The functionality of embedded systems as well as the pressure to time-to-market has been continuously increasing in the past decades. Simulation of the entire system including both hardware and software from early design stages is one of effective approaches to improve the design productivity. A large number of research efforts on hardware/software co-simulation have been made so far. Real-time operating systems have become one of the important components in embedded systems. Therefore, in order to validate the entire system functionality, this system has to be simulated together with application software and hardware. Traditional methods of verification have proven to be insufficient for complex digital systems. Register transfer level test-benches have become too complex to manage and slow to execute. New methods and verification techniques began to emerge over the past few years. High-level test-benches, assertion-based verification, formal methods, hardware verification languages are just a few examples of the intense research activities driving the verification domain. A integrate SystemC in MATLAB/Simulink and is presented. This interface is principally used for the verification of lower abstraction level designs with a high level model of the design environment. Our work articulates on three contributions which are the proposal for solutions of implementation of different the parts of architecture in the case of the simulators: systemC and Simulink/matlab, moreover the definition of an environment of Cosimulation based on the automatic generation of the interfaces necessary for the integration these simulators and the proposed a new verification framework based on SystemC verification standard that uses MATLAB and Simulink to accelerate testbench development.

A verification methodology based on SystemC is proposed. The MATLAB/Simulink to SystemC interface and the volved version of transactors are combined in a scalable multi-abstraction level verification platform.

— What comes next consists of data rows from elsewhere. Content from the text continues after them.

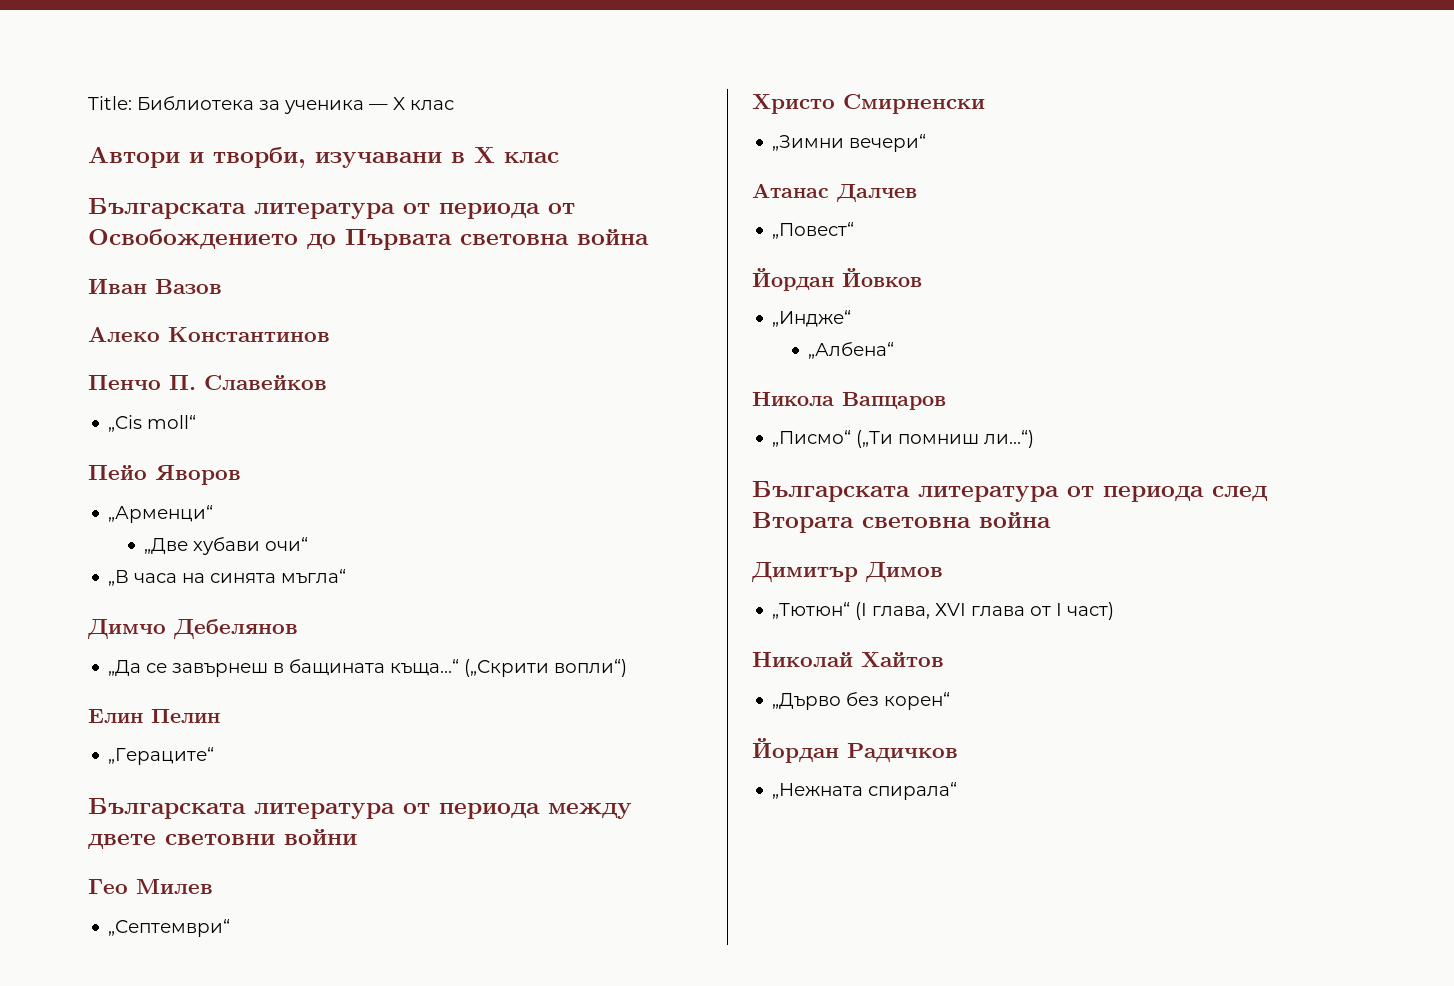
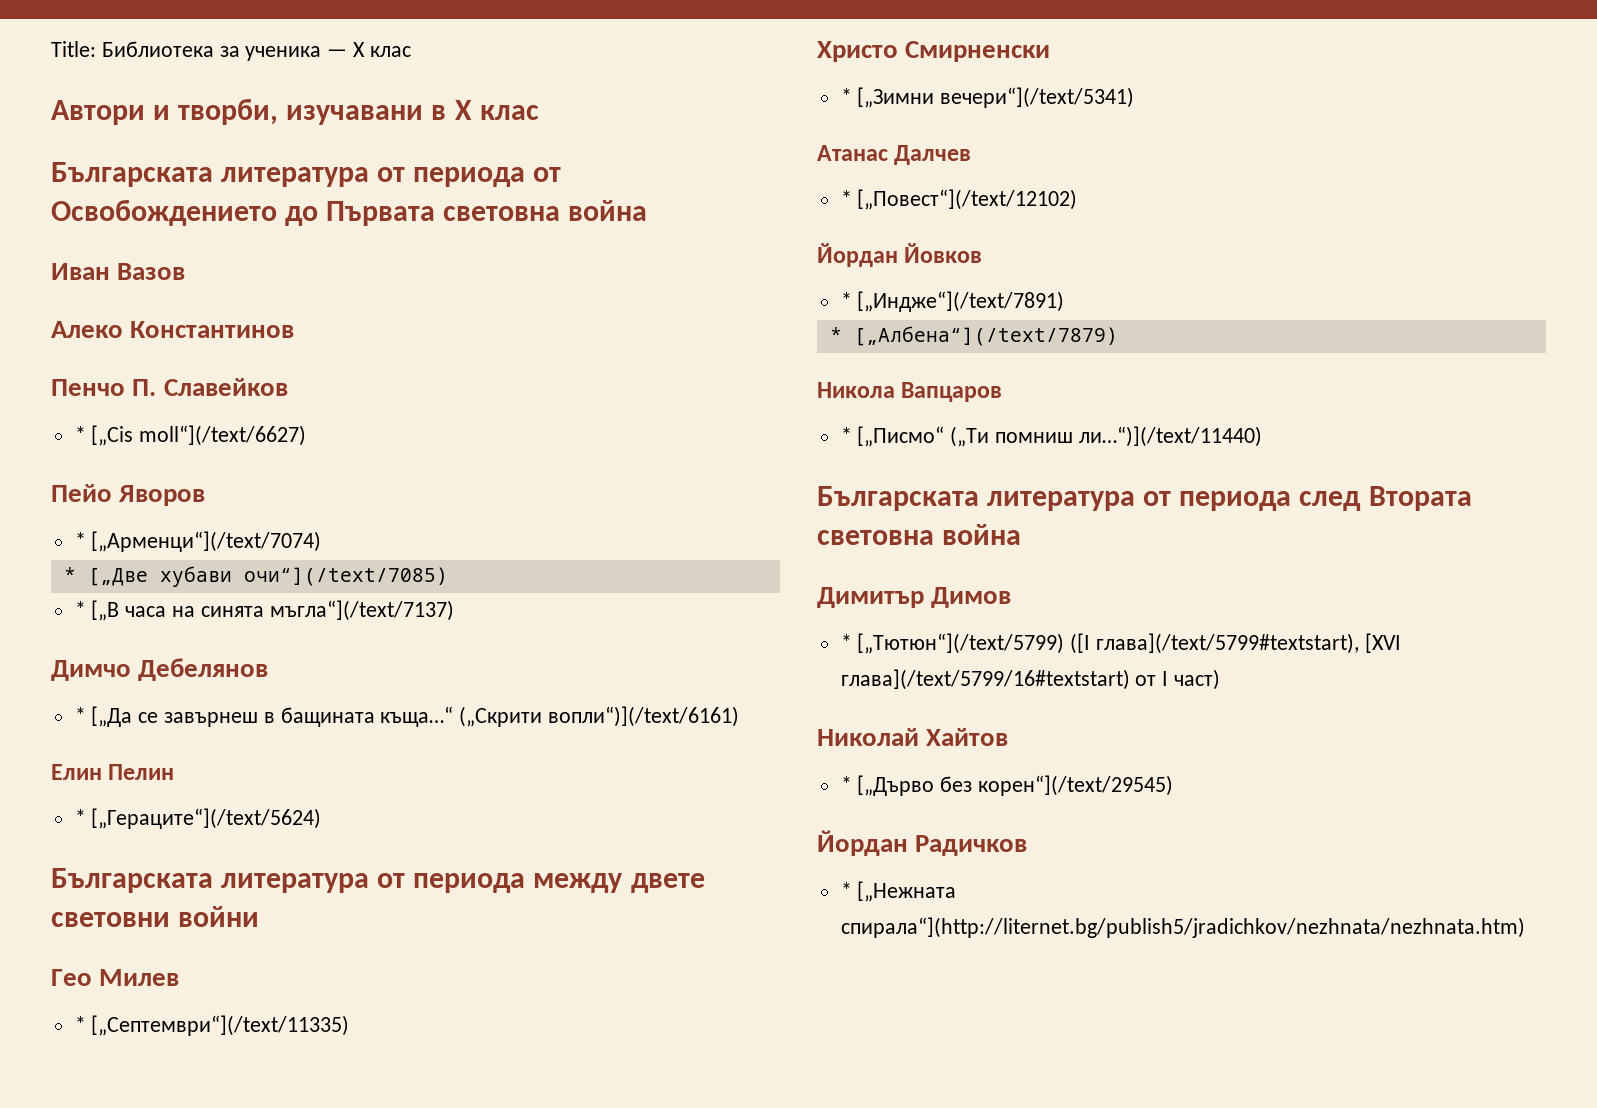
- „Cis moll“
+ * [„Cis moll“](/text/6627)
- „Арменци“
- „Две хубави очи“
- „В часа на синята мъгла“
+ * [„Арменци“](/text/7074)
+ * [„Две хубави очи“](/text/7085)
+ * [„В часа на синята мъгла“](/text/7137)
- „Да се завърнеш в бащината къща…“ („Скрити вопли“)
+ * [„Да се завърнеш в бащината къща…“ („Скрити вопли“)](/text/6161)
- „Гераците“
+ * [„Гераците“](/text/5624)
- „Септември“
+ * [„Септември“](/text/11335)
- „Зимни вечери“
+ * [„Зимни вечери“](/text/5341)
- „Повест“
+ * [„Повест“](/text/12102)
- „Индже“
- „Албена“
+ * [„Индже“](/text/7891)
+ * [„Албена“](/text/7879)
- „Писмо“ („Ти помниш ли…“)
+ * [„Писмо“ („Ти помниш ли…“)](/text/11440)
- „Тютюн“ (І глава, ХVІ глава от І част)
+ * [„Тютюн“](/text/5799) ([І глава](/text/5799#textstart), [ХVІ глава](/text/5799/16#textstart) от І част)
- „Дърво без корен“
+ * [„Дърво без корен“](/text/29545)
- „Нежната спирала“
+ * [„Нежната спирала“](http://liternet.bg/publish5/jradichkov/nezhnata/nezhnata.htm)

This paper describes a refined co-simulation platform which overcomes these problems. The refined platform enables co-

simulation with hardware models written in SystemC. On the cosimulation platform, all of the application software and hardware modules are directly executed on a host computer, which leads to high co-simulation speed.

We propose a co-simulation interface between SystemC and MATLAB and Simulink to enable functional verification of multi-abstraction levels designs. The resulting verification flow is tested on JPEG compression algorithm. The required synchronization of both simulation environments, as well as data type conversion is solved using the proposed co-simulation flow. We divided into two encoder jpeg parts. First implemented in SystemC which is the DCT is representing the party HW. The second consisting of quantization and entropy encoding is implemented in Matlab is the SW part. For communication and synchronization between these two parts we use S-Function and engine in Simulink matlab. With this research premise, this study introduces a new implementation of a Hardware SystemC of DCT. We compare the result of our simulation compared to SW / SW.

In this paper, we first discussed the related work in section 2 and in section 3, we presented a methodology of co-simulation. Then, in section 4, we proposed the application of compression image JPEG. After that, we give the resultant for cosimulation in section 5. Finally, we concluded by suggesting some recommendations to future works.

## 2. Related work

Connecting Simulink and SystemC together has already been tried in the literature. Authors in [6] propose a solution to integrate SystemC models in Simulink. A wrapper is created using S-Functions to combine SystemC modules with Simulink.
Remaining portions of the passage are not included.